▶ Task goal
Look through the entries below and return all lines including the word "себя".

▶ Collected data
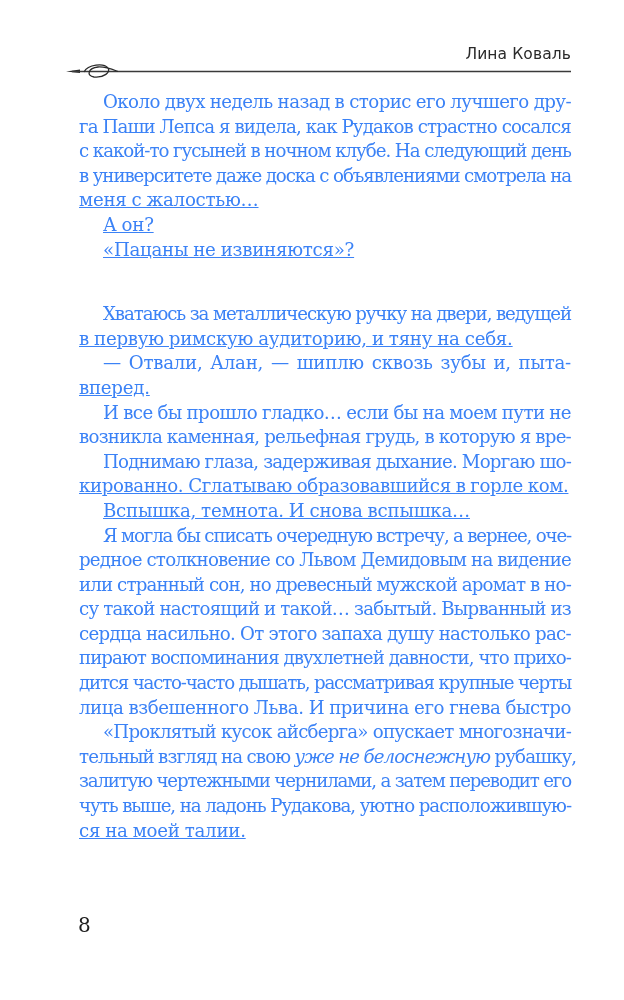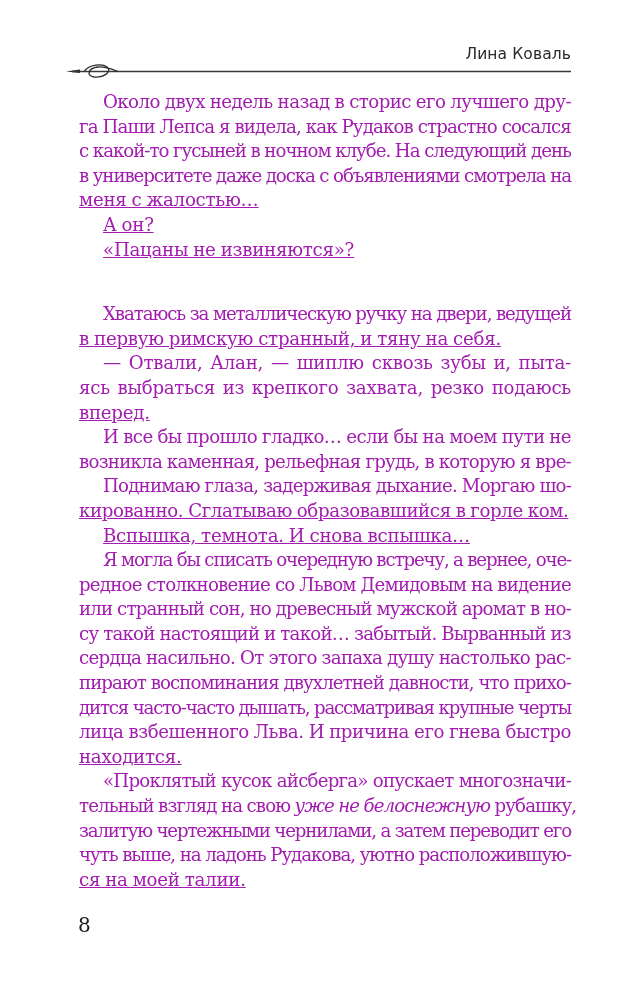--- a/index.html
+++ b/index.html
@@ -54,7 +54,7 @@
     font-family: "DejaVu Serif", "Liberation Serif", serif;
     font-size: 18.2px;
     line-height: 24.6px;
-    color: #a21caf;
+    color: #3b82f6;
   }
   .para { margin: 0; padding: 0; }
   .line {

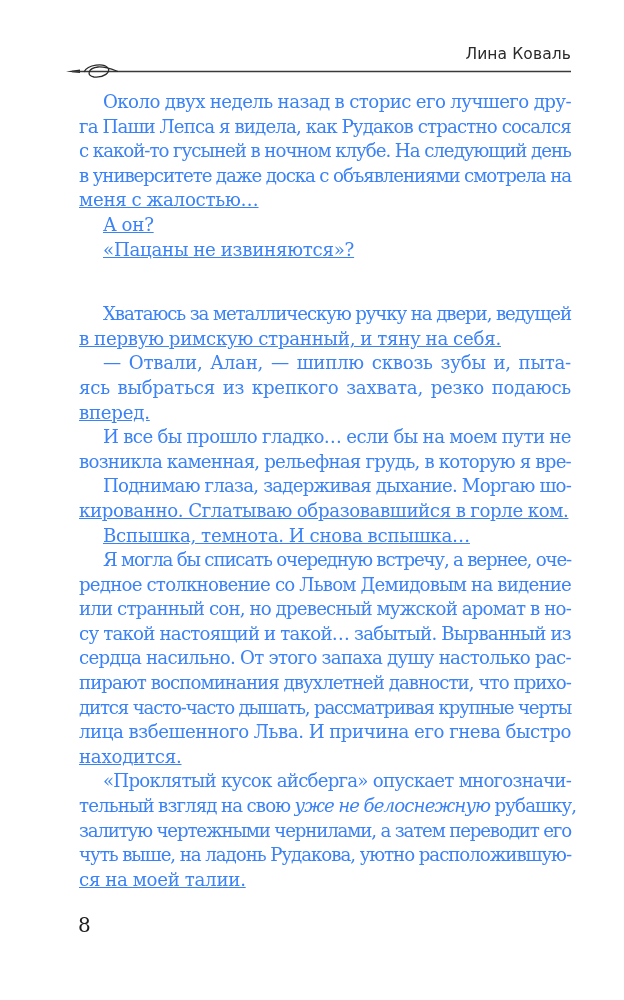--- a/index.html
+++ b/index.html
@@ -112,7 +112,7 @@
       </div>
       <div class="para">
         <span class="line indent" style="letter-spacing: -1.09px; margin-top: 40px;">Хватаюсь за металлическую ручку на двери, ведущей</span>
-        <span class="line last">в первую римскую странный, и тяну на себя.</span>
+        <span class="line last">в первую римскую аудиторию, и тяну на себя.</span>
       </div>
       <div class="para">
         <span class="line indent">— Отвали, Алан, — шиплю сквозь зубы и, пыта-</span>

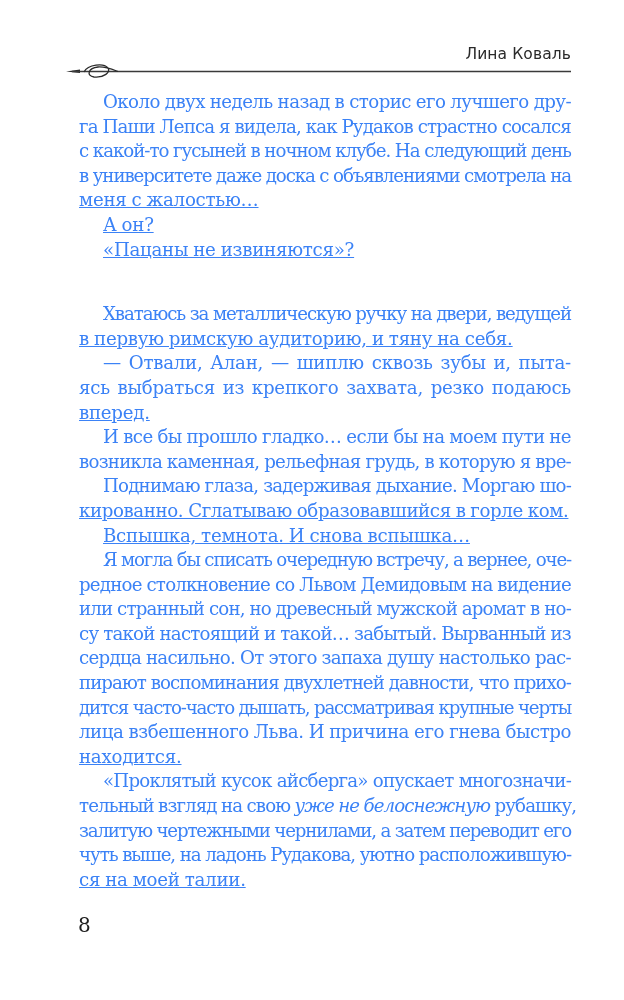--- a/index.html
+++ b/index.html
@@ -116,7 +116,6 @@
       </div>
       <div class="para">
         <span class="line indent">— Отвали, Алан, — шиплю сквозь зубы и, пыта-</span>
-        <span class="line">ясь выбраться из крепкого захвата, резко подаюсь</span>
         <span class="line last">вперед.</span>
       </div>
       <div class="para">

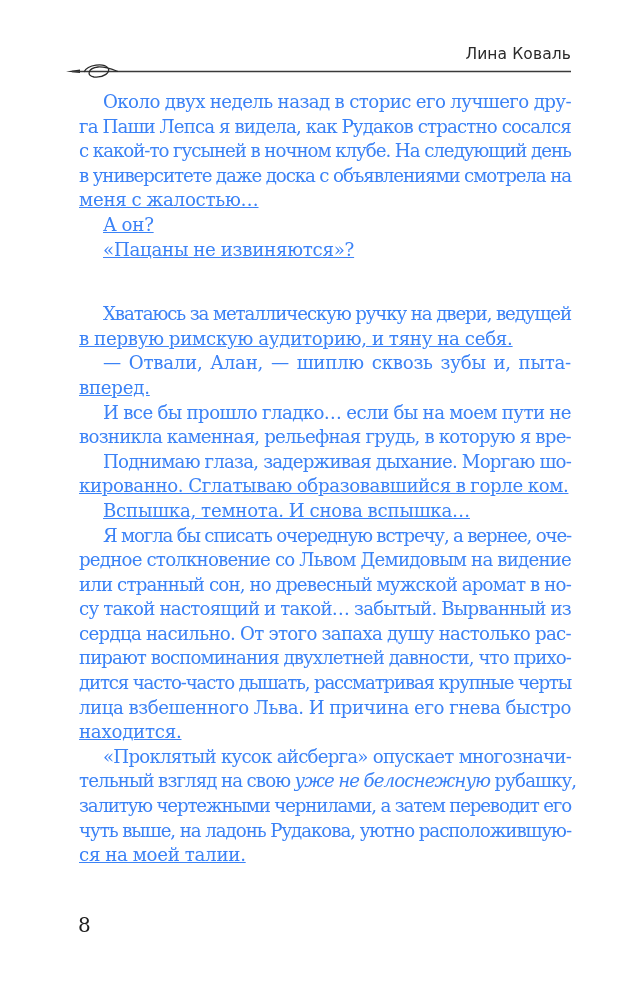--- a/index.html
+++ b/index.html
@@ -138,7 +138,6 @@
         <span class="line" style="letter-spacing: -0.95px;">пирают воспоминания двухлетней давности, что прихо-</span>
         <span class="line" style="letter-spacing: -1.19px;">дится часто-часто дышать, рассматривая крупные черты</span>
         <span class="line" style="letter-spacing: -0.46px;">лица взбешенного Льва. И причина его гнева быстро</span>
-        <span class="line last">находится.</span>
       </div>
       <div class="para">
         <span class="line indent" style="letter-spacing: -0.78px;">«Проклятый кусок айсберга» опускает многозначи-</span>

▶ Response area
-        <span class="line last">в первую римскую странный, и тяну на себя.</span>
+        <span class="line last">в первую римскую аудиторию, и тяну на себя.</span>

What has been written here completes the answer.